▶ **WHAT THE TASK ASKS**
Your answer needs to include each line of the records in which the string "assigns" can be found.

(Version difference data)
------------------------------
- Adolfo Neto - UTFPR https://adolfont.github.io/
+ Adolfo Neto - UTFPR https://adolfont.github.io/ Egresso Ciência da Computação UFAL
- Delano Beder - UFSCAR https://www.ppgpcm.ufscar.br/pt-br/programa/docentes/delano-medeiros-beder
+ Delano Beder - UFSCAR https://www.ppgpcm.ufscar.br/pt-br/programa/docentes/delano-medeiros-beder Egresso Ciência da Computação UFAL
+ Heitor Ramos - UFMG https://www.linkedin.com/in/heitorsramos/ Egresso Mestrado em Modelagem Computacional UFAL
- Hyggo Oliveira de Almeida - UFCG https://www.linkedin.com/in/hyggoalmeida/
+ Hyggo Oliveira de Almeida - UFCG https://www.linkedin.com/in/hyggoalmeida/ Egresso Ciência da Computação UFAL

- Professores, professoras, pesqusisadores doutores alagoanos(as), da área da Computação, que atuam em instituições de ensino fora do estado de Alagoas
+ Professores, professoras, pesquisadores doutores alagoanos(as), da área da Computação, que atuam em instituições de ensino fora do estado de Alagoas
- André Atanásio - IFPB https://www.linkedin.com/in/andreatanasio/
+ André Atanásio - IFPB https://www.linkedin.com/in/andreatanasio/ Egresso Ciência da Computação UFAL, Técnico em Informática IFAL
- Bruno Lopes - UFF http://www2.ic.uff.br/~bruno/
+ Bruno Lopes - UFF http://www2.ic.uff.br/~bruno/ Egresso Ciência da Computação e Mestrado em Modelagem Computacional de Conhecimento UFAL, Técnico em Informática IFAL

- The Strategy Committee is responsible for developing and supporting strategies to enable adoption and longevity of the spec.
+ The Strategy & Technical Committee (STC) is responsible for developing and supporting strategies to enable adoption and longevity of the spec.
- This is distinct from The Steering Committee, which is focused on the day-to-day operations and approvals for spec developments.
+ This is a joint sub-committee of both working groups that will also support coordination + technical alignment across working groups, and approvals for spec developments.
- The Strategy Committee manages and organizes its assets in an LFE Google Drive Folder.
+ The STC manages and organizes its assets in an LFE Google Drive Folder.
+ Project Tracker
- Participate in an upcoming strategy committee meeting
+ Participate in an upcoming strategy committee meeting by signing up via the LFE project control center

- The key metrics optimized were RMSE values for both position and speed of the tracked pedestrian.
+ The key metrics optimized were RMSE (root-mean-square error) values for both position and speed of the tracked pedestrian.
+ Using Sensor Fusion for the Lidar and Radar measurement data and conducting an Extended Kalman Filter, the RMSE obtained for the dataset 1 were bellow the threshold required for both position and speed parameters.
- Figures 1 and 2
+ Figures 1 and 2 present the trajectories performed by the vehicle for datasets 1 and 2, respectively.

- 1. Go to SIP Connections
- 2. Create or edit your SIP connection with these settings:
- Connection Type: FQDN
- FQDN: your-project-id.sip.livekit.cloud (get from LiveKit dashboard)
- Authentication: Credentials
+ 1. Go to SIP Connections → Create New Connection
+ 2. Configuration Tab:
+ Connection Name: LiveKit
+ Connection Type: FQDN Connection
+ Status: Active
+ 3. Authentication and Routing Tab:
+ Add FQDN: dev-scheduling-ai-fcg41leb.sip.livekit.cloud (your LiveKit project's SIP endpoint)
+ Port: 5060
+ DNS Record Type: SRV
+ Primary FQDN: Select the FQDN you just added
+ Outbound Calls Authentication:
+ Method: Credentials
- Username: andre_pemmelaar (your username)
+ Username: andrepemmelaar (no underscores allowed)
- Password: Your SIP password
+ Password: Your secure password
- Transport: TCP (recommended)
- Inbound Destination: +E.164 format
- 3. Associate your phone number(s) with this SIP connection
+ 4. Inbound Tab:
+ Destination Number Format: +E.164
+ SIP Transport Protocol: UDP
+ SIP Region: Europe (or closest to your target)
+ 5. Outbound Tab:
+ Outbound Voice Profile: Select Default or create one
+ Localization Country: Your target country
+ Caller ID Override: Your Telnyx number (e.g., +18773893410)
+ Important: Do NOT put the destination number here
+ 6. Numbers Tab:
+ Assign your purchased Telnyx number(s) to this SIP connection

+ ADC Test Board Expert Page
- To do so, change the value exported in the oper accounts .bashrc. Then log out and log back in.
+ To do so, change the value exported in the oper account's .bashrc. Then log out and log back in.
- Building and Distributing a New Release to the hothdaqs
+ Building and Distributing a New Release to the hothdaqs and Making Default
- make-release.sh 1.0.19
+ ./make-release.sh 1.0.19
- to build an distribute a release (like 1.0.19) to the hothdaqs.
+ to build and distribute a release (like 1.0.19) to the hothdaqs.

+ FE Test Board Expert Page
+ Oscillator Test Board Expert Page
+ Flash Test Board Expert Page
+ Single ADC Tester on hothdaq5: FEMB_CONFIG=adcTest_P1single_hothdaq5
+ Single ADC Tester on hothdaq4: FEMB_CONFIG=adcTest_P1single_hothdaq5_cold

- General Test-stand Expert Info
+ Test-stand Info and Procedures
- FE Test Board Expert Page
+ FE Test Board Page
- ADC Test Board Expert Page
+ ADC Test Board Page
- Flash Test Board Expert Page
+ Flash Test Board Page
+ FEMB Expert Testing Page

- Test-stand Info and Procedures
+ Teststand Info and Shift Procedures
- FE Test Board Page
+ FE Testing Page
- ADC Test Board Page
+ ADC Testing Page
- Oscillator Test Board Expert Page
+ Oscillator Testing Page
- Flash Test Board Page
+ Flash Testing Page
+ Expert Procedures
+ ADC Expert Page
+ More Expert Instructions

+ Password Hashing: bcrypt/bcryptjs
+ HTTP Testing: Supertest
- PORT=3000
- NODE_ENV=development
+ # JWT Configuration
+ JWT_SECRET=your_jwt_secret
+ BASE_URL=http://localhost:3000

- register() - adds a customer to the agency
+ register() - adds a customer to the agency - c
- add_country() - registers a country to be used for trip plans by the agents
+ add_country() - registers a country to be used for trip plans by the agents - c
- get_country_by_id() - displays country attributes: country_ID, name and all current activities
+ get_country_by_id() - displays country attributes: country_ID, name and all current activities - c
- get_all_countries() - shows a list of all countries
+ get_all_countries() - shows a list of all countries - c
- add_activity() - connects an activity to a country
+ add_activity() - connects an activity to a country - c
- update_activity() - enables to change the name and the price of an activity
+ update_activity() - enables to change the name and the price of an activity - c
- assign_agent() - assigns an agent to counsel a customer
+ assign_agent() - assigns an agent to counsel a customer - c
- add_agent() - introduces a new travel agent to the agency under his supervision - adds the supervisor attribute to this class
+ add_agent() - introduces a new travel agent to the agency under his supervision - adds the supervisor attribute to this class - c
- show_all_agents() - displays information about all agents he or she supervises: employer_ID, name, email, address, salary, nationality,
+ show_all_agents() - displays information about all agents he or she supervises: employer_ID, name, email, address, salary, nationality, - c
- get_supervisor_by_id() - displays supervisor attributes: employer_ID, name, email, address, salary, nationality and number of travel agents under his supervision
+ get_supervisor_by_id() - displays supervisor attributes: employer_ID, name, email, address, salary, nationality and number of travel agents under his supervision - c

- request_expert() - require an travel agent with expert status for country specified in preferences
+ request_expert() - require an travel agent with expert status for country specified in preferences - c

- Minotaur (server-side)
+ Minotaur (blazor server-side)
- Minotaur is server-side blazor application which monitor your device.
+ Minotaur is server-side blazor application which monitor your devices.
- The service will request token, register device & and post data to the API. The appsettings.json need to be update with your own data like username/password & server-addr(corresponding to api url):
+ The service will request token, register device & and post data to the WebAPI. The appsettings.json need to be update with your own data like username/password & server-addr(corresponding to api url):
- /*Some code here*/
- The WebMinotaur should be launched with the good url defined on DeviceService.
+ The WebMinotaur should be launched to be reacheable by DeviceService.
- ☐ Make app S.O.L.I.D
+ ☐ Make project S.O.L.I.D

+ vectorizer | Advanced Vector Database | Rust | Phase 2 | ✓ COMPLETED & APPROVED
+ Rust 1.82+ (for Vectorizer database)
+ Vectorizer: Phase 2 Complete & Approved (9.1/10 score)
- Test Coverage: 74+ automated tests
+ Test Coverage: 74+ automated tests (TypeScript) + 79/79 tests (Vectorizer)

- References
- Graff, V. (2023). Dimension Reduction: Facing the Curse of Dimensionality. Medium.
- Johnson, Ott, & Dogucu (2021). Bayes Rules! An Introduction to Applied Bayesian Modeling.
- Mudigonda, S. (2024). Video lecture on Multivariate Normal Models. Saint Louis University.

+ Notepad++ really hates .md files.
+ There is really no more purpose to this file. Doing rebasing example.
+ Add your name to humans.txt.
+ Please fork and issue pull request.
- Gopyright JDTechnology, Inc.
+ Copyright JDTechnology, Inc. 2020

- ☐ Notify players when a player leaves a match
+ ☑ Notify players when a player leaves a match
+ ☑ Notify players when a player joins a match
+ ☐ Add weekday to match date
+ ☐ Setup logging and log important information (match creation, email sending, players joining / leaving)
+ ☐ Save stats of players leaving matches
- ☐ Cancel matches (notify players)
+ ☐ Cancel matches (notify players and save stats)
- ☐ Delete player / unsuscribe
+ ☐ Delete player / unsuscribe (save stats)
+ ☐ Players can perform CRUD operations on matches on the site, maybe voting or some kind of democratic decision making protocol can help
------------------------------
▶ **FINISHED TASK**
- assign_agent() - assigns an agent to counsel a customer
+ assign_agent() - assigns an agent to counsel a customer - c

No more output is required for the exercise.